Gear: Short flat shooting rifle, good stiff mountain water proof boots, leggings or “Gators”, strong mountain walking stick “Berg Stalk” made from Hazel Nut wood that will bend but not break when digging in case of a slip. The Berg Stock also works as a shooting stick for offhand shots. Shoulder harness for Binoculars to keep them from banging off the rocks during your ascent and hurting your neck. Spotting scope and laser Range Finder. Rucksack with a blood liner to pack the whole animal out, the goat may be small and up to 50% of the animal’s weight may be in the entrails on literal goat trails but it’s a long way back down the mountain.

Trophy: A brush or “Gams Bart” worn on the hat made from the winter coat of mature bucks back hare along the spine. Shoulder or skull “Euro” mounts are also common. The skin is highly prized as “Shammy” leather but is usually tanned with the hair as a rug or wall hanging.

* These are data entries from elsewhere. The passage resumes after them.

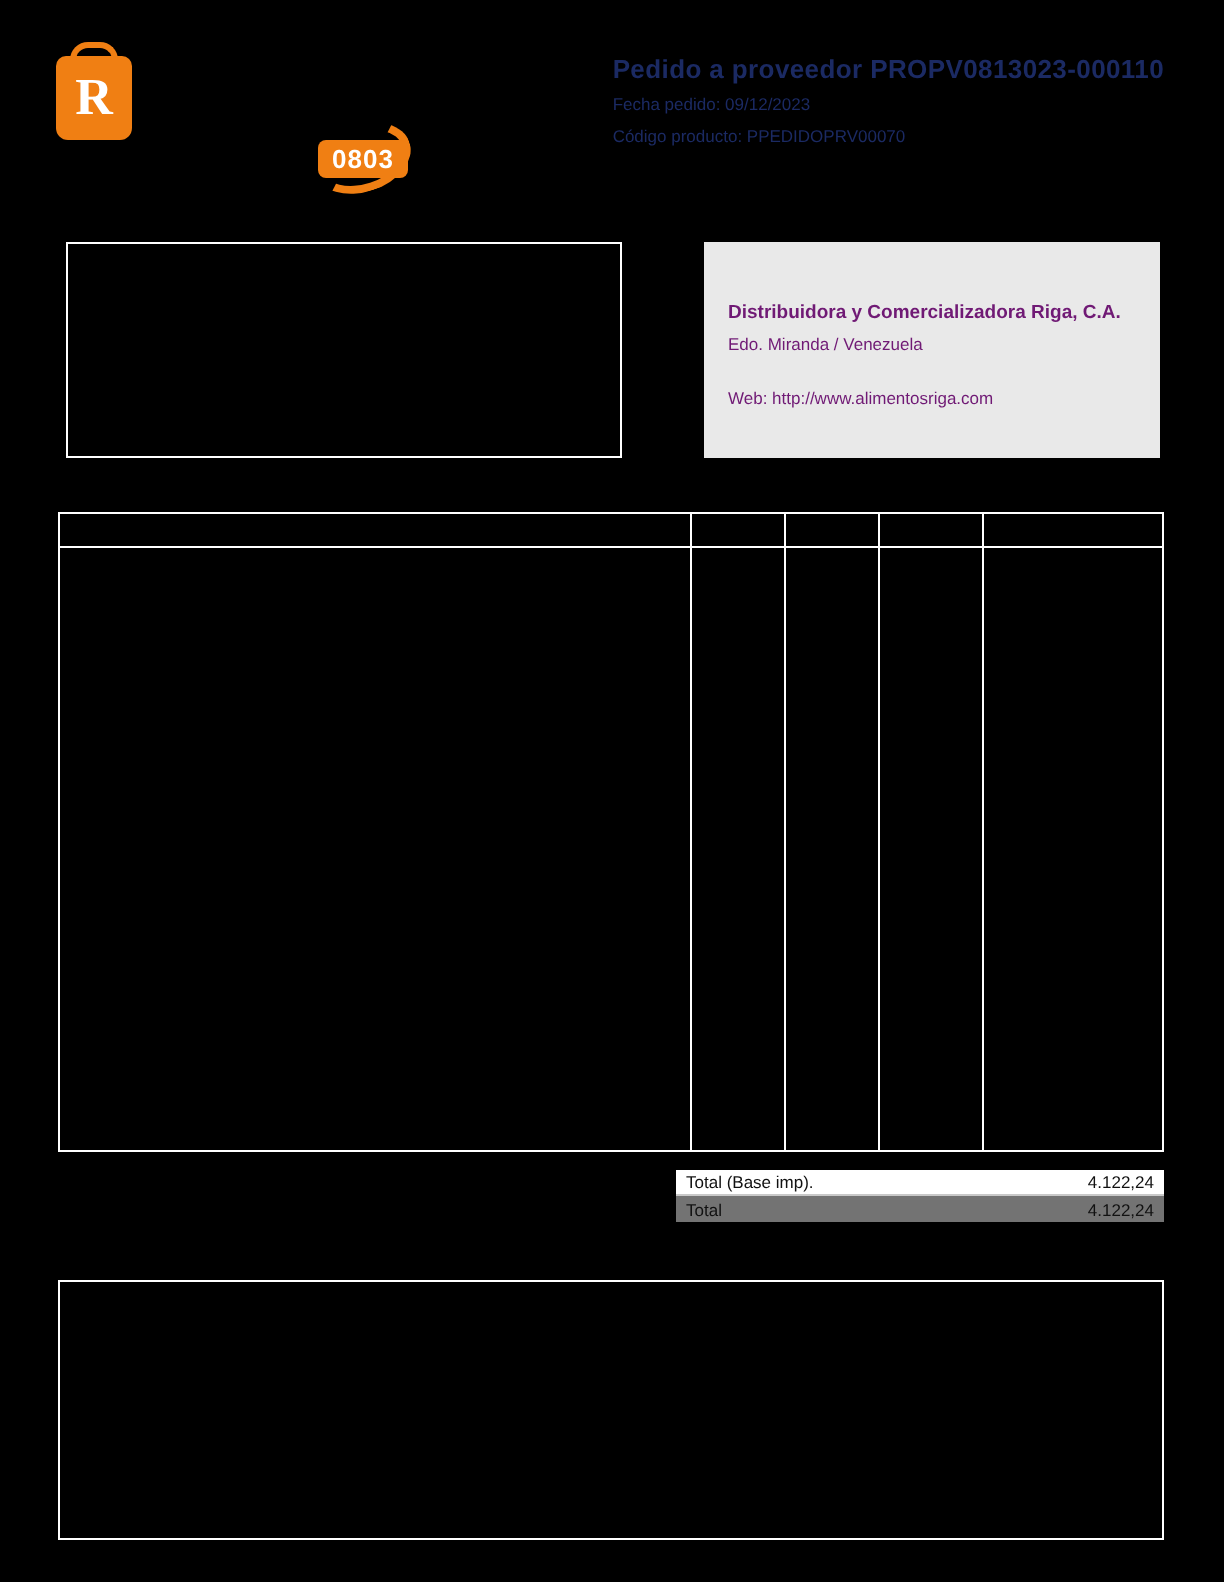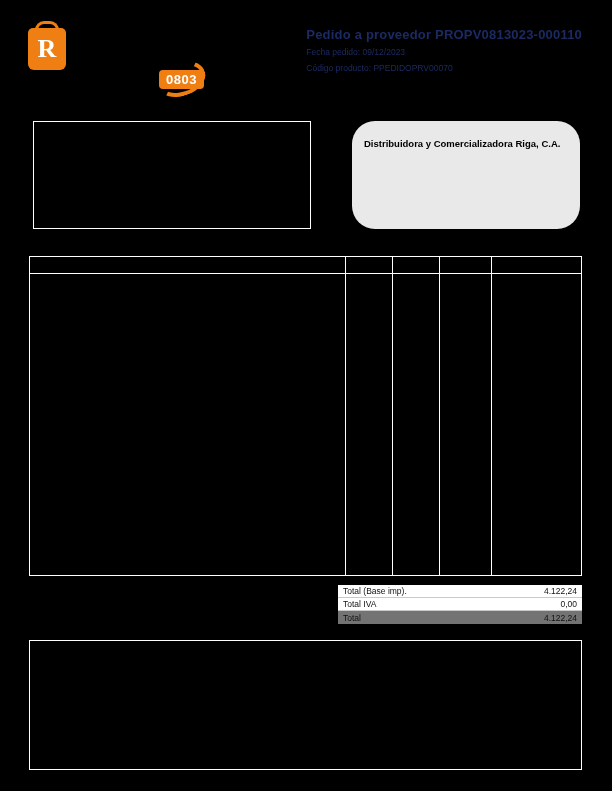"Distribuidora y Comercializadora Riga," .company-box { border-radius: 23px -> none; color: #000000 -> #701a75; padding: 17px 12px -> 30px 12px }
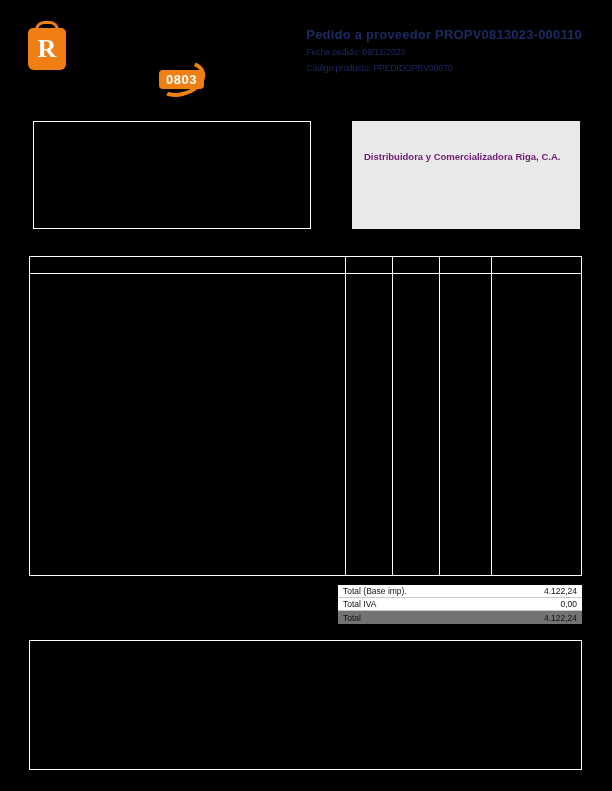"Edo. Miranda / Venezuela" div.company-addr { html: none -> <div>Edo. Miranda / Venezuela</div> }
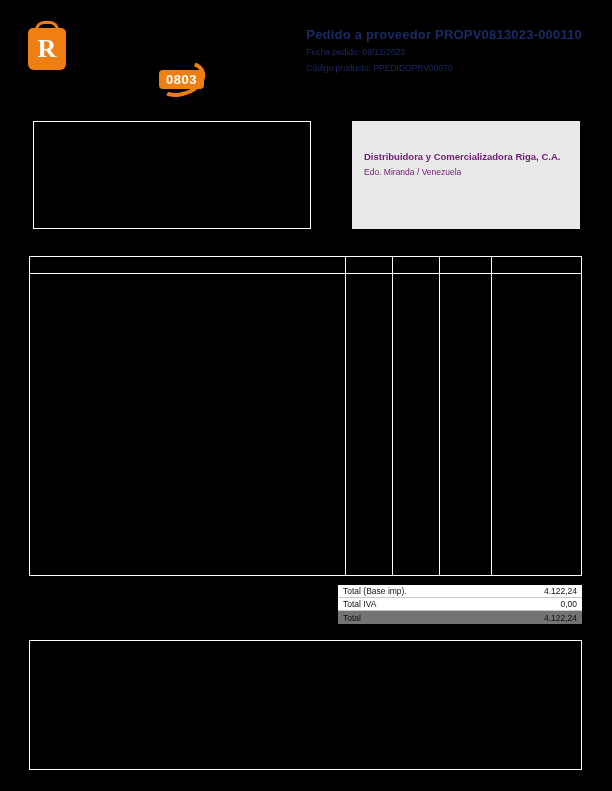"Web: http://www.alimentosriga.com" div.company-web { html: none -> <div>Web: http://www.alimentosriga.com</div> }
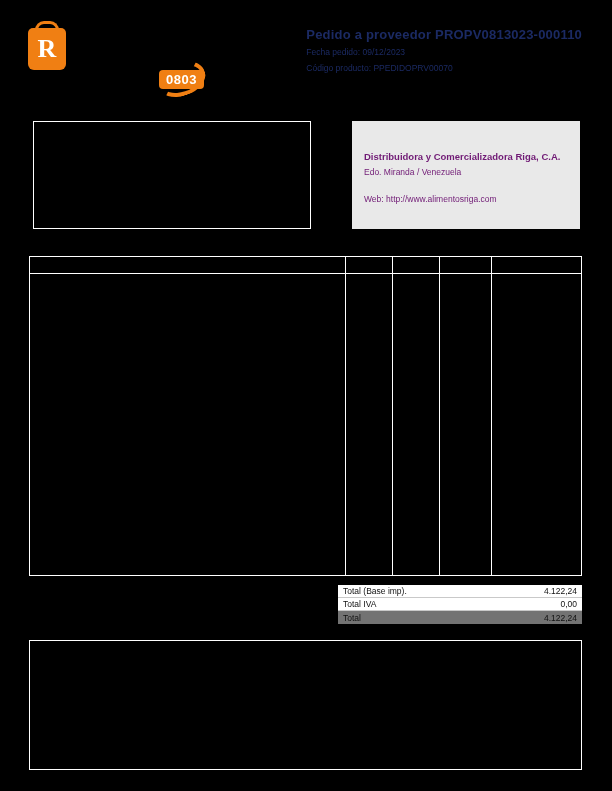"Total IVA" div.total-row { html: <div> <span>Total IVA</span> <span>0,00</span> </div> -> none }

Figure 2 “Photo” A hunter and his first Gams Bock.

Action Card – The Chamois is one of the most widely distributed wild goat species in the world. Native to Europe and western Asia, it was introduced to the islands of New Zealand.

Preferred Calibers: .270 Winchester, 7×64, 7mm Remington Mag, .308 Winchester.

Rifles: Bolt action rifles are preferred

Archery: Due to the extreme terrain and distances, Archery is not a preferred method of hunting. Western European law also prohibits bow hunting due to lack of energy level.

Optics: Light weights high quality optics with a high magnification of 10-12×42 to allow for long range shots. Spotting scope and a laser range finder are a must.

Method: Preferred method is spot and stalk as they feed in the mornings and later afternoons.

Notes: The Rut may occur November in Europe and May in New Zealand.

*Disclaimer: Please contact the local game management office for exact details and regulations pertaining to the area you are hunting.

2 comments

  • Great write up Greg. That Bock also looks great on Mats wall in his home. They are a beautiful sight to see on the side of the mountains. Would love to go down and hunt them in the winter time. Henry

  • Ken Liston says:

    Ricky, I am thinking of writing an article about German/European hunt trophies and found this link in my research. I plan to submit it to the Montana Outdoors magazine of the Montana Fish Wildlife and Parks.
    I just commissioned a goldsmith friend of mine to make a bracelet and ring from some elk ‘ivories’ or ‘Grandel’ of the European red deer.
    I will share an image of it when completed.